There are no reported cases in commercial farms – farms with much larger herds that are often raised in large barns — probably because they have strict biosecurity measures, Scholz said.

Sick flocks ranged in size from 4 to 500. The larger the flocks, the more birds die quickly – so the disease risk for larger farms is significant. In the case of one large backyard farm with about 400 chickens, Scholz said, the birds started dying on Saturday, and by Monday there were “barrels of dead birds.” Agricultural officials had to euthanize the others.

And it’s not just a chicken problem. In addition to hundreds of dead chickens, this year’s epidemic has taken home ducks, quails, pheasants, and even a few emus.

With cooler weather and wild bird migration peaking in the coming weeks, the environment is ripe for transmission, Scholz said.

“Weather like this … it’s an opportunity for a perfect storm,” he said.

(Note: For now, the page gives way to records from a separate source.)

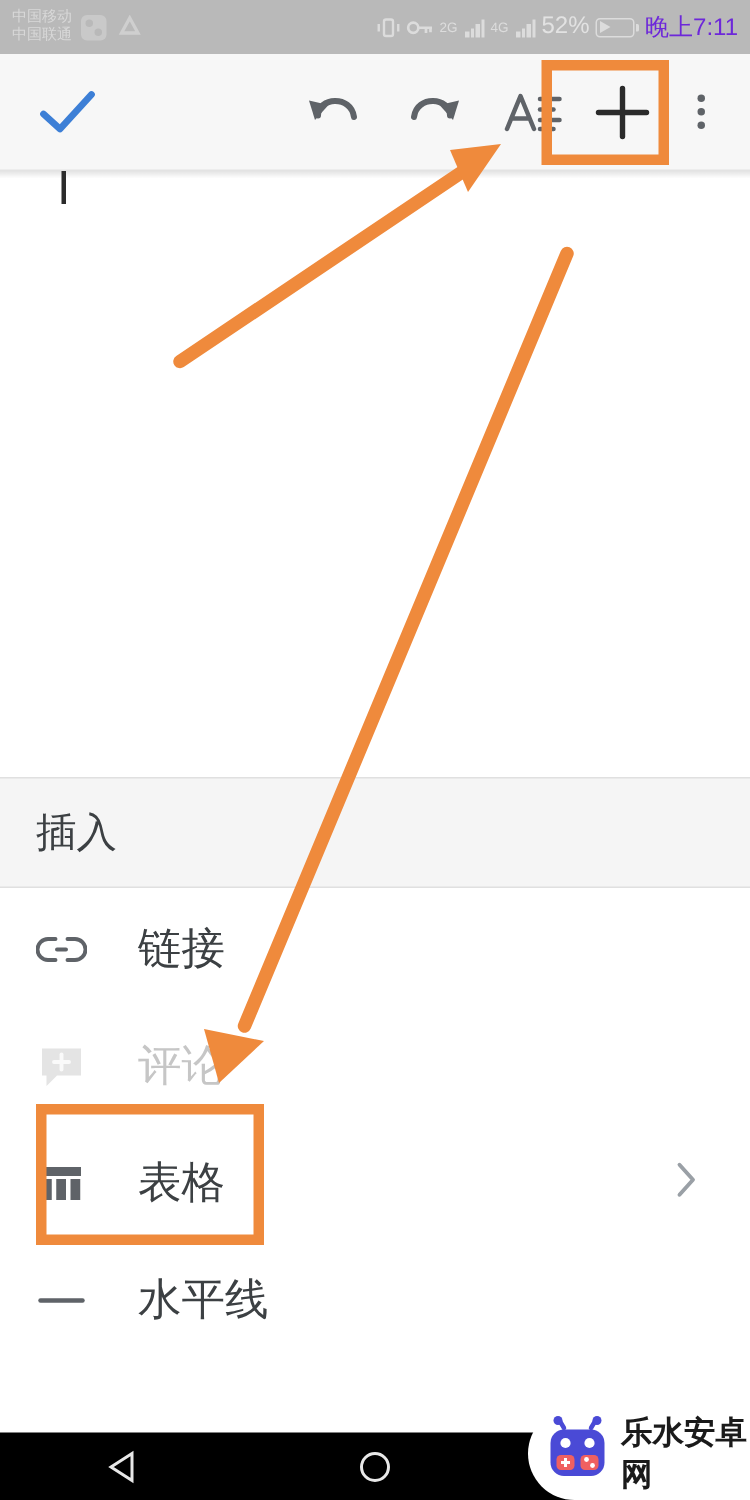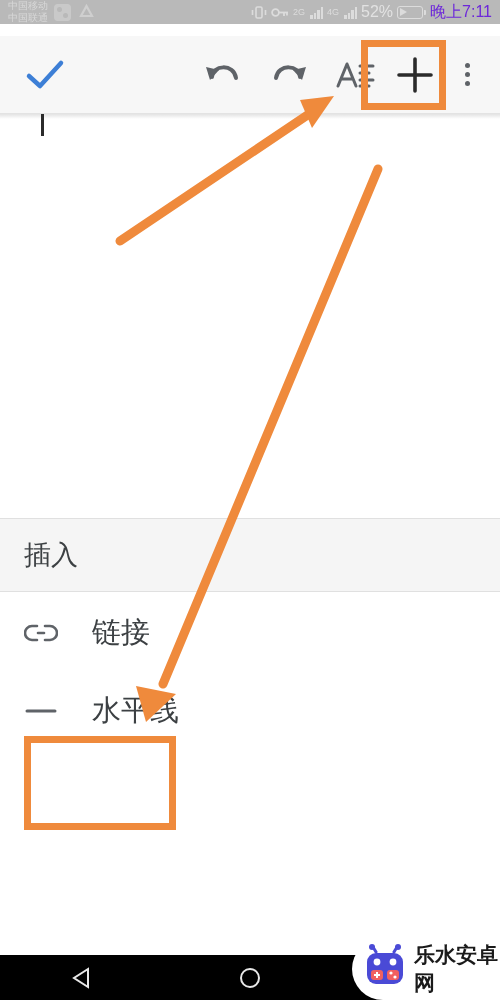--- a/index.html
+++ b/index.html
@@ -7,21 +7,21 @@
   body {
     font-family:"Liberation Sans","DejaVu Sans",sans-serif;
     background:#ffffff;
     position:relative;
     overflow:hidden;
   }
   .screen { position:relative; width:500px; height:1000px; overflow:hidden; background:#fff; }
 
   
   .statusbar {
-    position:absolute; top:0; left:0; width:500px; height:24px;
+    position:absolute; top:0; left:0; width:500px; height:36px;
     background:#b9b9b9;
     display:flex; align-items:center; justify-content:space-between;
     padding:0 8px;
   }
   .sb-left { display:flex; align-items:center; gap:6px; }
   .carriers {
     display:flex; flex-direction:column; justify-content:center;
     font-size:10px; line-height:12px; color:#d8d8d8; letter-spacing:0px;
   }
   .sb-appicon {
@@ -272,22 +272,48 @@
         <span class="menu-icon">
           <svg width="34" height="22" viewBox="0 0 34 22">
             <path d="M14 11 H20" stroke="#5f6368" stroke-width="2.6" stroke-linecap="round"></path>
             <path d="M13 4 H8 a7 7 0 0 0 0 14 h5" fill="none" stroke="#5f6368" stroke-width="2.6" stroke-linecap="round"></path>
             <path d="M21 4 h5 a7 7 0 0 1 0 14 h-5" fill="none" stroke="#5f6368" stroke-width="2.6" stroke-linecap="round"></path>
           </svg>
         </span>
         <span class="menu-label">链接</span>
       </div>
 
-
-
+      <div class="menu-row disabled">
+        <span class="menu-icon">
+          <svg width="34" height="30" viewBox="0 0 34 30">
+            <path d="M4 3 H30 V21 H14 L7 28 V21 H4 Z" fill="#e4e4e4"></path>
+            <line x1="17" y1="7" x2="17" y2="17" stroke="#fafafa" stroke-width="2.6" stroke-linecap="round"></line>
+            <line x1="12" y1="12" x2="22" y2="12" stroke="#fafafa" stroke-width="2.6" stroke-linecap="round"></line>
+          </svg>
+        </span>
+        <span class="menu-label">评论</span>
+      </div>
+
+
+      <div class="menu-row">
+        <span class="menu-icon">
+          <svg width="30" height="26" viewBox="0 0 30 26">
+            <rect x="2" y="2" width="26" height="6" fill="#5f6368"></rect>
+            <rect x="2" y="10" width="6.5" height="14" fill="#5f6368"></rect>
+            <rect x="11.5" y="10" width="6.5" height="14" fill="#5f6368"></rect>
+            <rect x="21" y="10" width="6.5" height="14" fill="#5f6368"></rect>
+          </svg>
+        </span>
+        <span class="menu-label">表格</span>
+        <span class="chev">
+          <svg width="16" height="28" viewBox="0 0 16 28">
+              <polyline points="3,4 12,14 3,24" fill="none" stroke="#9aa0a6" stroke-width="2.6" stroke-linecap="round" stroke-linejoin="round"></polyline>
+            </svg>
+        </span>
+      </div>
 
       <div class="menu-row">
         <span class="menu-icon">
           <svg width="32" height="10" viewBox="0 0 32 10">
               <line x1="2" y1="5" x2="30" y2="5" stroke="#5f6368" stroke-width="3" stroke-linecap="round"></line>
             </svg>
         </span>
         <span class="menu-label">水平线</span>
       </div>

Wildlife officials say it’s OK to bag up and dispose of one to two dead wild birds in the trash. People can also shallow bury birds or simply leave them where they are in the wild. Officials said people should be careful handling the birds and should never transport them.

As for domestic birds, responsible owners can help prevent exposure of their flocks to wild waterfowl by fencing off access to ponds or grass fields, Scholz said.

Domestic flock owners should call the Department of Agriculture if more than one bird in their flock dies quickly, officials said. Reported cases are examined by a veterinarian and samples are collected for testing. If the disease is confirmed, all the birds are euthanized, Scholz said.

“Bird flu is 100 percent fatal” for domestic birds, which haven’t developed the immunity that some wild birds have, he added. “All the birds will die of disease. We would rather humanely euthanize them than wait for them to get sick and die.”